En el fondo el maquillador es un artista. No es, ni mucho menos, un oficio que se pueda desempeñar sin respeto a su profesión ni a la persona a la que se le aplica.
Un porcentaje importante de la población mundial, por motivos diversos, se maquilla. Cubrir las arrugas, resaltar las virtudes de un rostro, eliminar el sudor de las luminarias de televisión y aún tapar la calvicie prematura ( la del pelo, que es salvable a veces con un buen cepillo, puesto que la de ideas, como decía Quino en la voz de la inmortal Mafalda, es insuperable).
Muchas veces un buen maquillaje esconde el dolor de un cáncer reflejado en un rostro cetrino o es símbolo de glamour y oropel, de banal apariencia o fatua vanidad.
Por eso es que el respeto a todos los oficios por insignificantes o poco relevantes que parezcan es virtud que acompaña a los seres humanos generosos de espíritu.
Ahora bien. El maquillaje puede tapar la realidad de las cosas hasta hacer de la apariencia una careta de falsía, un disfraz.
Un profesor universitario puede aborrecer, por convicción y hasta orgullo soberano, el sistema de dolarización. Pero puede también saber que es su principal coraza.
Un ciudadano puede renegar de los partidos políticos y destruirlos pero puede también, con una dosis de poder, construir un sistema con sus usos y abusos muy parecido o peor que aquel que se vilipendió.
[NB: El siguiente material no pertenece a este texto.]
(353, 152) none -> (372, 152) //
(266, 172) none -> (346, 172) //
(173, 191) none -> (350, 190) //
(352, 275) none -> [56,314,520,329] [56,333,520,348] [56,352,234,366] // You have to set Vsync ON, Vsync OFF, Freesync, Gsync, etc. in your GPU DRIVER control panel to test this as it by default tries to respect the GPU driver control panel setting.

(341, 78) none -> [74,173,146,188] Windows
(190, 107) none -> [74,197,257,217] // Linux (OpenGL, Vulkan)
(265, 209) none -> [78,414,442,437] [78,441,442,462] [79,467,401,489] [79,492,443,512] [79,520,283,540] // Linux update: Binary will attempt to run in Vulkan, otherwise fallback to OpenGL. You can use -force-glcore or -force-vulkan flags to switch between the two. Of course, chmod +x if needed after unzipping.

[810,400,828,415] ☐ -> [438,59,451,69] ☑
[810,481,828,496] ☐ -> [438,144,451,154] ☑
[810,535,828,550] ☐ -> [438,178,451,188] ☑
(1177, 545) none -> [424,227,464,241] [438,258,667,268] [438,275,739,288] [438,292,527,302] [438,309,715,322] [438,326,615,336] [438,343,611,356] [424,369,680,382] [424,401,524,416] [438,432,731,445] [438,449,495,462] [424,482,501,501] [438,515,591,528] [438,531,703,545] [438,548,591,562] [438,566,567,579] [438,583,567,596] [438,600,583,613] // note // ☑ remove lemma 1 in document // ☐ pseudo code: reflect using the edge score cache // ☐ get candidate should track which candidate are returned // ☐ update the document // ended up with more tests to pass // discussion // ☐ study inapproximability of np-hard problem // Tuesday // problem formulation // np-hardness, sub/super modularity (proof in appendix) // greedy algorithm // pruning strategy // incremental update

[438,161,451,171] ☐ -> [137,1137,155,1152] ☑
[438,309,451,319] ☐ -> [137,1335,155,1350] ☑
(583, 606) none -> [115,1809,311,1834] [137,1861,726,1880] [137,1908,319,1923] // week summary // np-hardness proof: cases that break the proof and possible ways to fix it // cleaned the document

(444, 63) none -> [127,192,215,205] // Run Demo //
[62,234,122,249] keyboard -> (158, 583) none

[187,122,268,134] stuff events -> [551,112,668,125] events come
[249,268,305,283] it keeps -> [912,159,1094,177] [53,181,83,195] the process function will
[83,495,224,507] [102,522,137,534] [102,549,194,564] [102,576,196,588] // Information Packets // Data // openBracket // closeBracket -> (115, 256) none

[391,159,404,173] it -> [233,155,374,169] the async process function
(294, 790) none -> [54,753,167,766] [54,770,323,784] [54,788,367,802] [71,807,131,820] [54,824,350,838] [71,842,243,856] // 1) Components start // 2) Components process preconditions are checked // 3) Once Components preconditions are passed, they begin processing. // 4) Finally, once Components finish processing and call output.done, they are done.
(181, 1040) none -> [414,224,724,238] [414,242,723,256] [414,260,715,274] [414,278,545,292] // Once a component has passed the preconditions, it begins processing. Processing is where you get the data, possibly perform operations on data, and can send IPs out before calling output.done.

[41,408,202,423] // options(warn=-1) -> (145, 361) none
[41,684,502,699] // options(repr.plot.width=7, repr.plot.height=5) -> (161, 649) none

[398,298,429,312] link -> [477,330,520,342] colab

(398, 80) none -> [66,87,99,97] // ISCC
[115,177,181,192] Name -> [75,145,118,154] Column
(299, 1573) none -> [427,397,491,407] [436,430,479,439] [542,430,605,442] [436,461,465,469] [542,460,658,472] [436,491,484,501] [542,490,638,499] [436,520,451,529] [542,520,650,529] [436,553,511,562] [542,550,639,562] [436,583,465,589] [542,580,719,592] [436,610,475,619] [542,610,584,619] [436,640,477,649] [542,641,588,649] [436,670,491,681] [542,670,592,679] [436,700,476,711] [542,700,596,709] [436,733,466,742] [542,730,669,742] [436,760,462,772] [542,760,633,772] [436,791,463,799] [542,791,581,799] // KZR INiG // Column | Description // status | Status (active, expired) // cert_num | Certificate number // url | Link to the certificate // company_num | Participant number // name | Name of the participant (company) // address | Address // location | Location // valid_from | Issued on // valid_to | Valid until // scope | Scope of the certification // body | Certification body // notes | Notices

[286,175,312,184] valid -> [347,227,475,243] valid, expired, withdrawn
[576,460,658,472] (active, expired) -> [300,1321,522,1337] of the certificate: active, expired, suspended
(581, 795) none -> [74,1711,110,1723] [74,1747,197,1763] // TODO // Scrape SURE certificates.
Un ecologista puede proclamar su vocación por proteger a la madre naturaleza, pasear el mundo dando discursos verdes y acusando luego al mundo de no solventar, con dinero de ese mundo, su sueño de pasar a la historia como pionero de las propuestas de conservación de los sistemas biodiversos y taladrar la selva por puro pragmatismo y urgencia económica.
Un demócrata puede acudir a decir su verdad y debatir con argumentos en los medios d e comunicación que la democracia ofrece y la apertura que el pluralismo entrega a oyentes, lectores y televidentes, y luego con una montaña de poder, entregarse a una lucha planetaria para quedarse con el control de todas las voces y su verdad.
Un discurso puede denostar y denunciar el fraude del que dice haber sido víctima y el abuso del poder lo puede llevar a construir con hilos finos un sistema de inequidad peor que aquel que antes existía, sin derecho a pataleo alguno para los rivales.
Un político en plenitud de su oratoria fogosa puede proclamar la revolución y perseguir a la izquierda sin pestañear.
Un mandatario puede fustigar a un imperio y entregarse sin reparos a otro imperio tan grande y fastuoso como el criticado y con prácticas peores, esclavizante.
Un Fondo Monetario puede ser lobo con piel de lobo y con unas tasas de interés más bajas que el lobo con piel de oveja.
Una misa dominical puede tapar en la conciencia una avalancha de odio sabatino.
El tiempo pasa irremediablemente factura y la verdad desnuda llega cuando sin corte, ni escoltas, ni adulos, frente al espejo y sin afeites, llegue el juicio de la historia.